Cari Blog Ini

Minggu, 04 Maret 2012

Falsafah Kehidupan Bermasyarakat, Berbangsa dan Bernegara Mieno Wuna















Hansuru-hansuru mbadha, sumano konohansuru liwu
(hancur-hancurlah badan, asalkan kampung tidak hancur)
Hansuru-hansuru liwu, sumano konohansuru adhati
(hancur-hancurlah kampung, asalkan adat istiadat tidak hancur)
Hansuru-hansuru adhati, sumano konohansuru agama
(hancur-hancurlah adat istiadat, asalkan agama tidak hancur)
 
Kalimat-kalimat diatas adalah kalimat yang pernah diajarkan kepada saya. Saya lupa siapa yang pertama kali mengajarkannya, apakah  orang tua kandung, kakek atau nenek saya. Yang jelas bahwa kalimat-kalimat diatas tidak pernah penulis diajarkan dibangku sekolah formal dari TK-SMA walaupun dari SD-SMP belajar mata pelajaran muatan lokal. Ungkapan-ungkapan yang begitu indah tapi kemungkinan sudah hilang dari masyarakat. Lunturnya pengetahuan tentang falsafah kehidupan mieno wuna tersebut tidak terlepas dari kurangnya peran keluarga, pendidikan formal dan pemerintah daerah  dalam mengajarkan apa yang sebenarnya menjadi pegangan dalam kehidupan bermasyarakat yang menjadi warisan kehidupan pada zaman kehidupan kerajaan. 

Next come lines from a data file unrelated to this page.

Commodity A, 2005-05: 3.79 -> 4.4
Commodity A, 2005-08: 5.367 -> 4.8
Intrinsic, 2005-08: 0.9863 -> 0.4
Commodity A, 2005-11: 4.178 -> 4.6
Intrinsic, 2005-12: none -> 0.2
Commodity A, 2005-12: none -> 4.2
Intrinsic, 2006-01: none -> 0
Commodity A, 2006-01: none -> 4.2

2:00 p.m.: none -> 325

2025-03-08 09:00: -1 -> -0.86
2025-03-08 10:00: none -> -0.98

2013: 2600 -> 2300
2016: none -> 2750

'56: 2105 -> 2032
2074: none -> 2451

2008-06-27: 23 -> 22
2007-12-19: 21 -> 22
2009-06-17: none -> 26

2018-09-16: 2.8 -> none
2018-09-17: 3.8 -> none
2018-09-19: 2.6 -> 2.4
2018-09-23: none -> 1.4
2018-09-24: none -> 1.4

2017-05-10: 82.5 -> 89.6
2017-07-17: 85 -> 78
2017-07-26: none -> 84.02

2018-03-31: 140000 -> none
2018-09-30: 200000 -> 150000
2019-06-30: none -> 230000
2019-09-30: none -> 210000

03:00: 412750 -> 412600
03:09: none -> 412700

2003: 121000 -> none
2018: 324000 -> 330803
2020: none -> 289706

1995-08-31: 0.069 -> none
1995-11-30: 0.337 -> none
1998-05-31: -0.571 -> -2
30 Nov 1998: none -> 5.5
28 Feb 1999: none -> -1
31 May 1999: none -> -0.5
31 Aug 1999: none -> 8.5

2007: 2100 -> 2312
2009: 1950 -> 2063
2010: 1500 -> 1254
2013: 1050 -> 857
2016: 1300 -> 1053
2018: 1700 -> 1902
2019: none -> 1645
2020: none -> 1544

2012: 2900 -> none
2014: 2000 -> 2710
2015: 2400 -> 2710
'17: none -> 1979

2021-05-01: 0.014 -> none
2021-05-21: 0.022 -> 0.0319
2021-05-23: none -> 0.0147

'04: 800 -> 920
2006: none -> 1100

Hancurnya tatanan kehidupan dalam masyarakat Muna hari ini sebagai akibat dari tinggalkannya falsafah kehidupan yang ada dan menjadi warisan budaya dalam masyarakat Muna. Entah falsafah itu dituangkan secara tertulis atau tidak. Kenyataan yang harus disaksikan oleh generasi muda adalah berantakannya kehidupan dalam pemerintahan, masyarakat dan keluarga. Kecenderungan masyarakat kota dalam kehidupan individualis mulai juga merasuki masyarakat pedesaan. Dikala masyarakat sudah terjebak pada logika kehidupan materialisme pada saat itu juga sebenarnya kita akan menjemput kehancuran daerah.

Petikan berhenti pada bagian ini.